Post by Admin on Apr 20, 2020 10:52:39 GMT
Monday of the Second Week after Easter
Taken from The Liturgical Year by Dom Prosper Gueranger (1841-1875)
℣. In resurrectione tua Christe, alleluia. ℣. In thy resurrection, O Christ, alleluia.
℟. Cœli et terra lætentur, alleluia. ℟. Let heaven and earth rejoice, alleluia.
℟. Cœli et terra lætentur, alleluia. ℟. Let heaven and earth rejoice, alleluia.
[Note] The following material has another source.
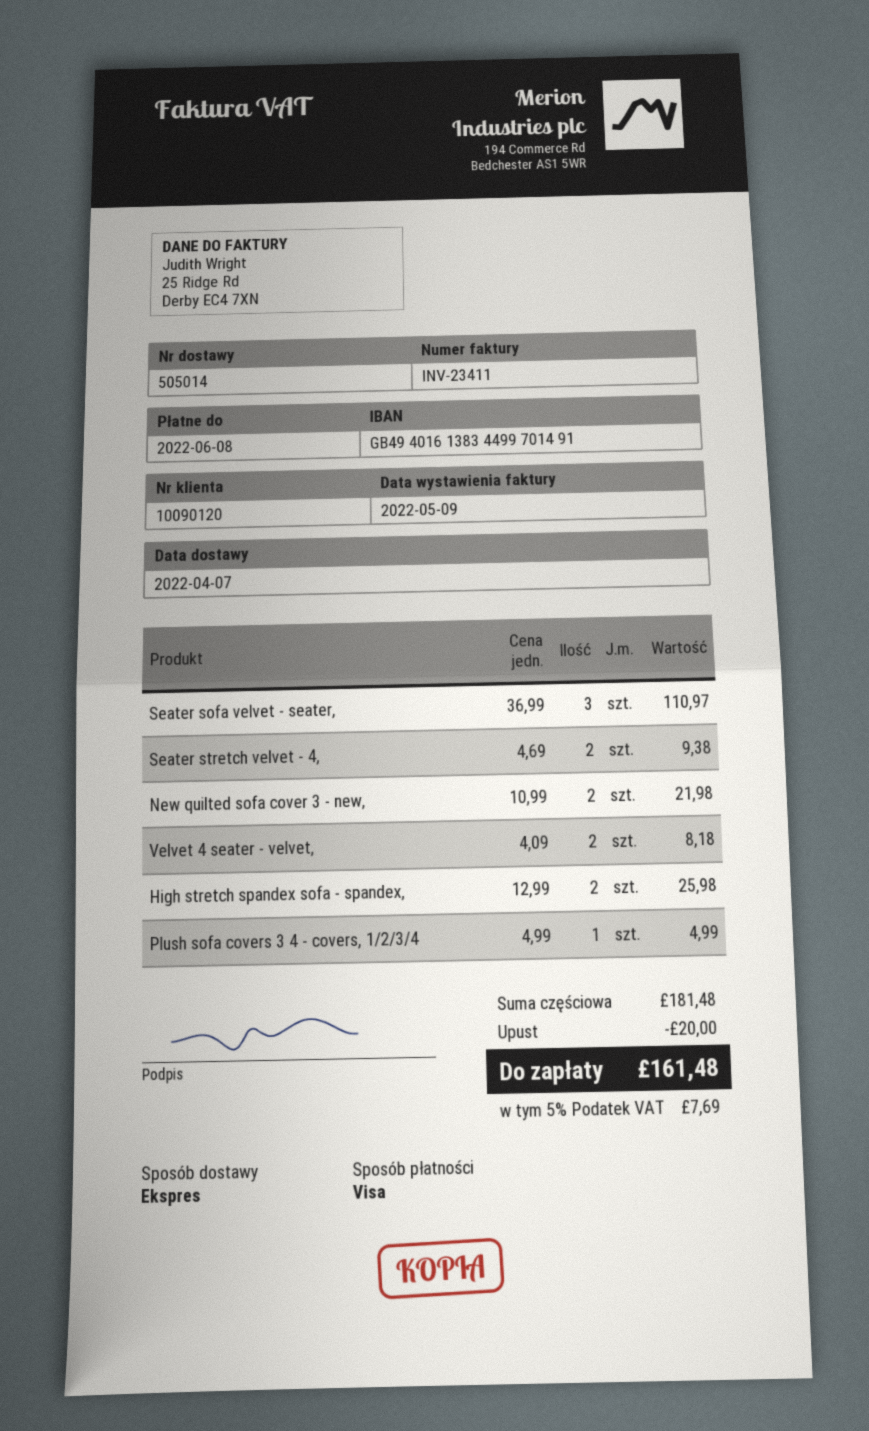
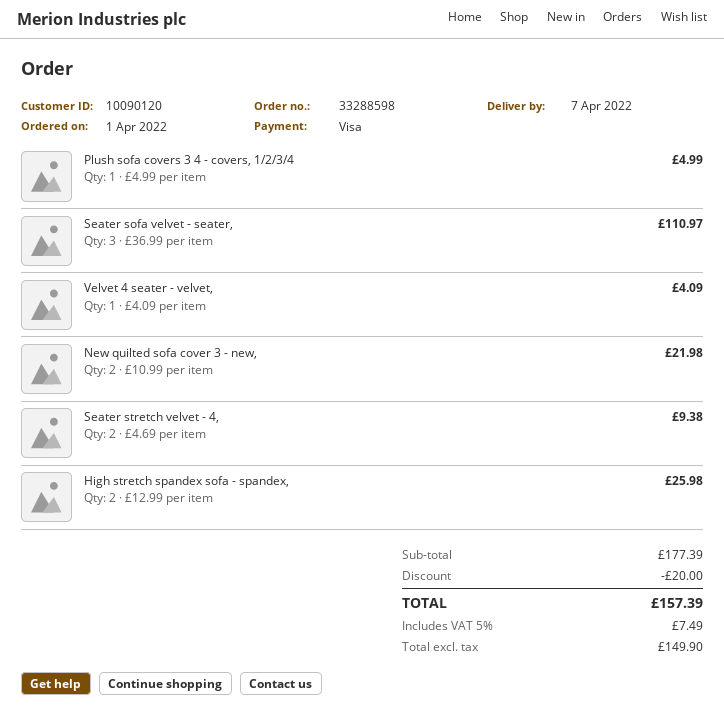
Velvet 4 seater - velvet,: 2 x 4.09 = 8.18 -> 1 x 4.09 = 4.09
subtotal: 181.48 -> 177.39
tax: 5% = 7.69 -> 5% = 7.49
total: 161.48 -> 157.39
The first week has been devoted to the joyous celebration of our Emmanuel’s return to us. He has been visiting us each day, in order to make us sure of his Resurrection. He has said to us: See me! Touch me! Feel! it is indeed I! But we know that his visible presence among us is not to last beyond forty days. This happy period is rapidly advancing; the time seems to go so quickly! In a few weeks, He, for whom the whole earth has been in such expectation, will have disappeared from our sight. O Expectation and Savior of Israel! why wilt thou be as a stranger in the land, and as a way-faring man turning in to lodge? Why wilt thou be as a wanderer?—So much the more precious are the hours, then! Let us keep close by his side; when we cannot hear his words, let us fix our eyes upon him; but when he does speak, let us treasure up the beautiful words, for they are as the last will of our dearest Master.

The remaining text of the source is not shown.